Among Democrats, who have slim majorities in Congress, there are concerns that continuing to structure the benefits as a tax credit may limit how many people opt for monthly payments, hurting its effectiveness. In other cases, taxpayers have been wary about accepting tax credits in advance for fear getting hit with a surprise tax bill.

image copyrightGetty Images

image captionSenator Mitt Romney has proposed his own child care plan

There are also concerns about how to pay for expanding the credit, already estimated at nearly $120bn a year.

Sen Romney, who proposed scrapping the tax credit for a more straightforward, and larger, allowance, would pay for his proposal in part by eliminating other benefits, which critics say could hurt lower income families.

Meanwhile many Republicans, even those in favour of expanding the credit, remain resistant to a full overhaul.

“We do not support turning the Child Tax Credit into what has been called a ‘child allowance,’ paid out as a universal basic income to all parents. That is not tax relief for working parents; it is welfare assistance,” Republican Senators Mike Lee and Marco Rubio said recently.

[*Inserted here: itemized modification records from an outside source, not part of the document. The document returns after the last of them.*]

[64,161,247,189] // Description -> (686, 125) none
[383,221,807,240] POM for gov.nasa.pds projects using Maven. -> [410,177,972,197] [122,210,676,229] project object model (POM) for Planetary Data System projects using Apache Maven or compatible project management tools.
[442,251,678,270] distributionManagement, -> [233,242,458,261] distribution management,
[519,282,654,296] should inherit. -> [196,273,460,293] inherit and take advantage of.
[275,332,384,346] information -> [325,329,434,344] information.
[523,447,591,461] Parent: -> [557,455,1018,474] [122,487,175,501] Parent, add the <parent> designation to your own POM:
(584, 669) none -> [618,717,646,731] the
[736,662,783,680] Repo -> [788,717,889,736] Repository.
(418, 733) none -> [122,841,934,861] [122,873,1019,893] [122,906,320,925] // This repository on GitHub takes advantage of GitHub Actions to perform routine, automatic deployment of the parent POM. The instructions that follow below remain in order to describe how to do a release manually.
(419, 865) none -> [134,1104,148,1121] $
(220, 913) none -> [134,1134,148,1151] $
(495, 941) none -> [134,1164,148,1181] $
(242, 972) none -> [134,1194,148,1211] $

Still, Ms Dallafior says she thinks the fact that Republicans like Sen Romney – who as a 2012 presidential candidate attacked then President Barack Obama for creating a “culture of dependency” by giving states flexibility regarding work requirements for some welfare programmes – are looking at this suggests the political winds are shifting.

“I can’t say we agree on every detail but it’s there,” she says. “You can almost feel it.”